From: Tamar Christina <Tamar.Christina@arm.com>
To: Richard Biener <rguenther@suse.de>,
Richard Sandiford <Richard.Sandiford@arm.com>
Cc: "gcc-patches@gcc.gnu.org" <gcc-patches@gcc.gnu.org>,
nd <nd@arm.com>, "ook@ucw.cz" <ook@ucw.cz>
Subject: RE: [PATCH v2 6/16]middle-end Add Complex Addition with rotation detection
Date: Tue, 3 Nov 2020 15:06:39 +0000 [thread overview]
Message-ID: <VI1PR08MB532552AF751AA7903086F109FF110@VI1PR08MB5325.eurprd08.prod.outlook.com> (raw)
In-Reply-To: <nycvar.YFH.7.76.2009291242100.10073@p653.nepu.fhfr.qr>
[-- Attachment #1: Type: text/plain, Size: 7347 bytes --]
Hi All,
here is a respin with the requested changes.

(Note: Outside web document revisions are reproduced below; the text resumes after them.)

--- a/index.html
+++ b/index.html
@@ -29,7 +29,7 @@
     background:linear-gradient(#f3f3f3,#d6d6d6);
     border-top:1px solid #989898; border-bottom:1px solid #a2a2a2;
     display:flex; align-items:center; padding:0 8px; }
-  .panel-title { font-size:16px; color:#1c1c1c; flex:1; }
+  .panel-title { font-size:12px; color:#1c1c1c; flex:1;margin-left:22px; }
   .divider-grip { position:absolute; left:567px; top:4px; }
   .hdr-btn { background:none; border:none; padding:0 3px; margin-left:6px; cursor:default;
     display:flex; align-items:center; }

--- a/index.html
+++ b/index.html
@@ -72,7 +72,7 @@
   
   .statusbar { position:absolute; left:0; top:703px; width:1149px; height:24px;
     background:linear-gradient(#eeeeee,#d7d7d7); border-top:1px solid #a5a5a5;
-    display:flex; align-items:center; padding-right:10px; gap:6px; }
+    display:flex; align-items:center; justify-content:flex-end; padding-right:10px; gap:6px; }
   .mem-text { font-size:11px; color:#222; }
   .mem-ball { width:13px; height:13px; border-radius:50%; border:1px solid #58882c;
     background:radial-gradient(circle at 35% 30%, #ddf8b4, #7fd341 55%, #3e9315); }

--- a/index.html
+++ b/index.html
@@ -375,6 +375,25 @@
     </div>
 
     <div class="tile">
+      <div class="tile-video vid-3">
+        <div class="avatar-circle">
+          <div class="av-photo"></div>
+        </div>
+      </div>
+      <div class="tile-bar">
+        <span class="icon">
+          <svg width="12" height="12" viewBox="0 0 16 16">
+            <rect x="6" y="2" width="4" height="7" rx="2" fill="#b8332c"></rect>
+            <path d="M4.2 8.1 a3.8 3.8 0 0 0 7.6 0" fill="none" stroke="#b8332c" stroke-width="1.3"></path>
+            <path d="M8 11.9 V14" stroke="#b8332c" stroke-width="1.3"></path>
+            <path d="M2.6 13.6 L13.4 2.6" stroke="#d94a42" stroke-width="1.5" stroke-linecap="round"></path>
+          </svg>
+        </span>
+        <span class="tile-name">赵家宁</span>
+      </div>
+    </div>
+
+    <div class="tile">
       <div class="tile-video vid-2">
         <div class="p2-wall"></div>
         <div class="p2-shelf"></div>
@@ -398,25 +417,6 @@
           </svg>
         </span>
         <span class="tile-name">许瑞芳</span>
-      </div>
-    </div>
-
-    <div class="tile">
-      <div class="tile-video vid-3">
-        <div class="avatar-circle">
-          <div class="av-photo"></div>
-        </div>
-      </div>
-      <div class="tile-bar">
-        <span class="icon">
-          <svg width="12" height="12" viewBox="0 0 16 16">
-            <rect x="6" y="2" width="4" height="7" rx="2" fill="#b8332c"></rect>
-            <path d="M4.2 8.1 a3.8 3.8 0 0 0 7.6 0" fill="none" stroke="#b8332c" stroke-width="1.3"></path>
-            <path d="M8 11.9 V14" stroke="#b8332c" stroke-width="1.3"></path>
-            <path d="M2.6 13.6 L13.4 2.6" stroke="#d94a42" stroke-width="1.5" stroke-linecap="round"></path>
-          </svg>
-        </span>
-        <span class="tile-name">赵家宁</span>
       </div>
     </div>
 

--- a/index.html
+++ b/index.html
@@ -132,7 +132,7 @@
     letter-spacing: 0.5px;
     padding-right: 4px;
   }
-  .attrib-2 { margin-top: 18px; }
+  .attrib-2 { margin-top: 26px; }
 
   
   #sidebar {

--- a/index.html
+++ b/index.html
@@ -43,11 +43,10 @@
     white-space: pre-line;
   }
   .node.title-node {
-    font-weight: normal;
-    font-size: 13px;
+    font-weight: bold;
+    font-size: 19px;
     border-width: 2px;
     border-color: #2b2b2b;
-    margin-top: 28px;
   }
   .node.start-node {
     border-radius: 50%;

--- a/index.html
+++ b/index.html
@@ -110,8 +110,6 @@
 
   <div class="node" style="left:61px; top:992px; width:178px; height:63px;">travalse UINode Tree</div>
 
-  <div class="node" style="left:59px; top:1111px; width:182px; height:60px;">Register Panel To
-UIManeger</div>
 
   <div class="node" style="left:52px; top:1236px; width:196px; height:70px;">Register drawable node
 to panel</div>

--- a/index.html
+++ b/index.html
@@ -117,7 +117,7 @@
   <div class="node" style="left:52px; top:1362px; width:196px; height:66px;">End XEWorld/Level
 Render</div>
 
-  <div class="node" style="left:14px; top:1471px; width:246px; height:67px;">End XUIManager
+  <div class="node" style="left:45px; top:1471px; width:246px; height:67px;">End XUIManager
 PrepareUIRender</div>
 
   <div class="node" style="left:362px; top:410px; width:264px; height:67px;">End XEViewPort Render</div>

I just realized I haven't updated the documentation yet but will do
so soon since I'm sure there will be feedback :)
Thanks,
Tamar
gcc/ChangeLog:
* doc/md.texi: Document optabs.
* internal-fn.def (COMPLEX_ADD_ROT90, COMPLEX_ADD_ROT270): New.
* optabs.def (cadd90_optab, cadd270_optab): New.
* tree-vect-slp-patterns.c (linear_loads_p, vect_slp_make_linear,
class complex_add_pattern,complex_add_pattern::matches): New.
(complex_operations_pattern::matches): Add complex_add_pattern.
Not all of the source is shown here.